Start of PROVIDED RECORDS
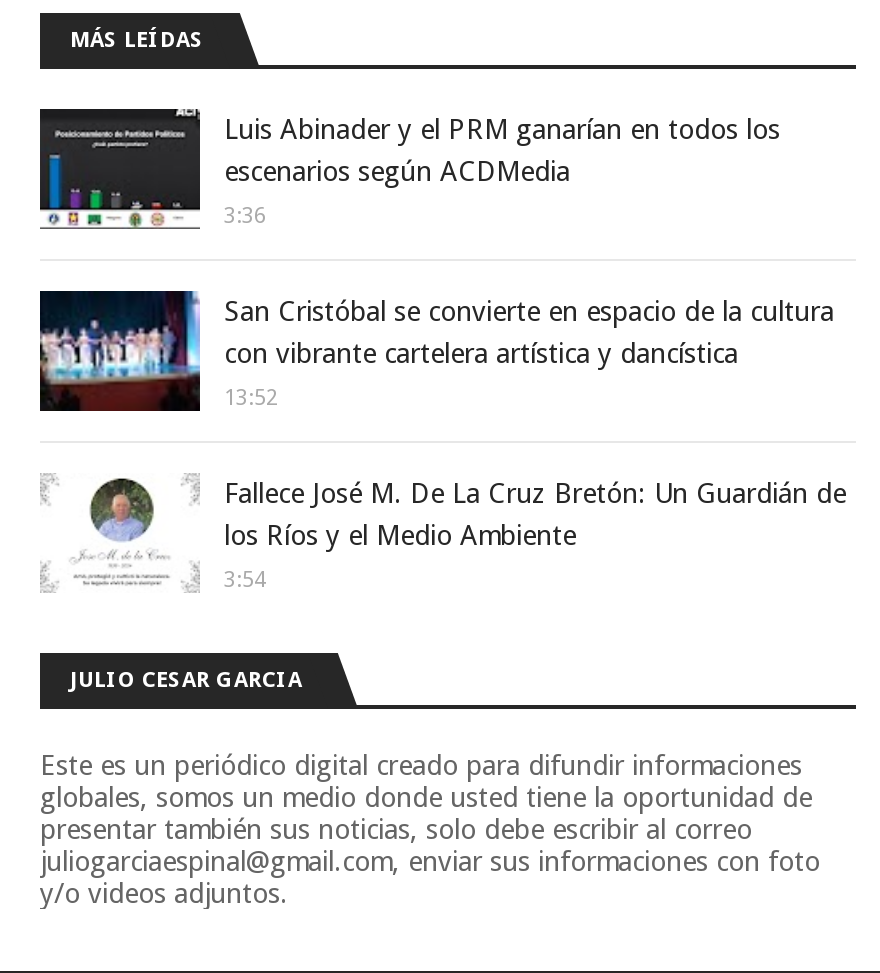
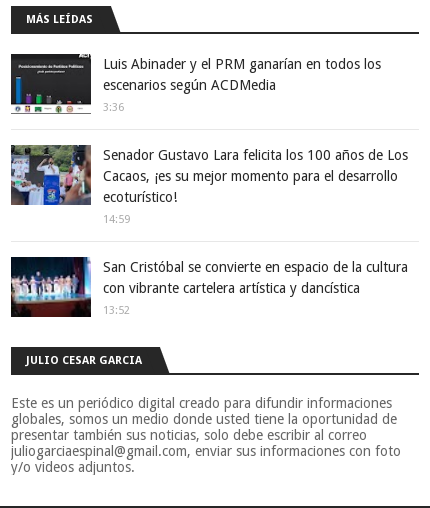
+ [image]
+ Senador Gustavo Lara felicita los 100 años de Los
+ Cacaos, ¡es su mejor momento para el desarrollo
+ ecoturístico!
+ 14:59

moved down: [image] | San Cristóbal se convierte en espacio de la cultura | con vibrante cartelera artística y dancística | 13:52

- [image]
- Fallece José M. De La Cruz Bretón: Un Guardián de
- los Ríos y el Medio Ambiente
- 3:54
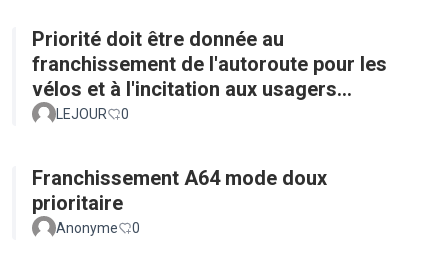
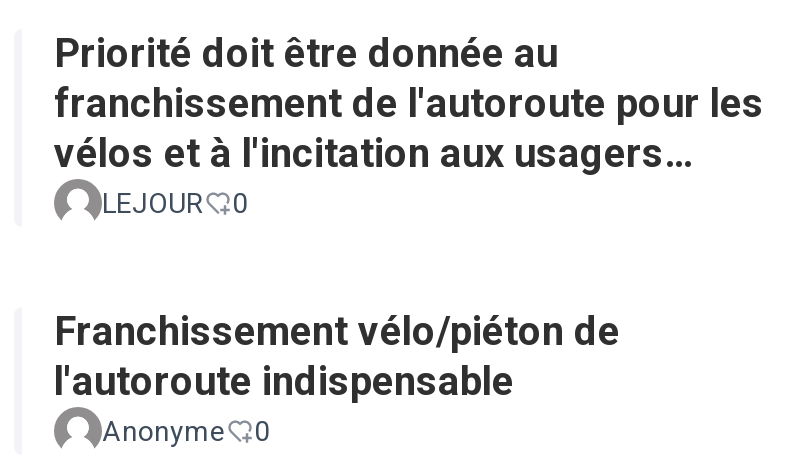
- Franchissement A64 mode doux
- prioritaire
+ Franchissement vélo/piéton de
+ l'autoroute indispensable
End of PROVIDED RECORDS
__AIM OF THE EXERCISE__
Print the listing exactly, pictures excluded.

__SOLUTION__
+ [image]
+ Senador Gustavo Lara felicita los 100 años de Los
+ Cacaos, ¡es su mejor momento para el desarrollo
+ ecoturístico!
+ 14:59

moved down: [image] | San Cristóbal se convierte en espacio de la cultura | con vibrante cartelera artística y dancística | 13:52

- [image]
- Fallece José M. De La Cruz Bretón: Un Guardián de
- los Ríos y el Medio Ambiente
- 3:54
- Franchissement A64 mode doux
- prioritaire
+ Franchissement vélo/piéton de
+ l'autoroute indispensable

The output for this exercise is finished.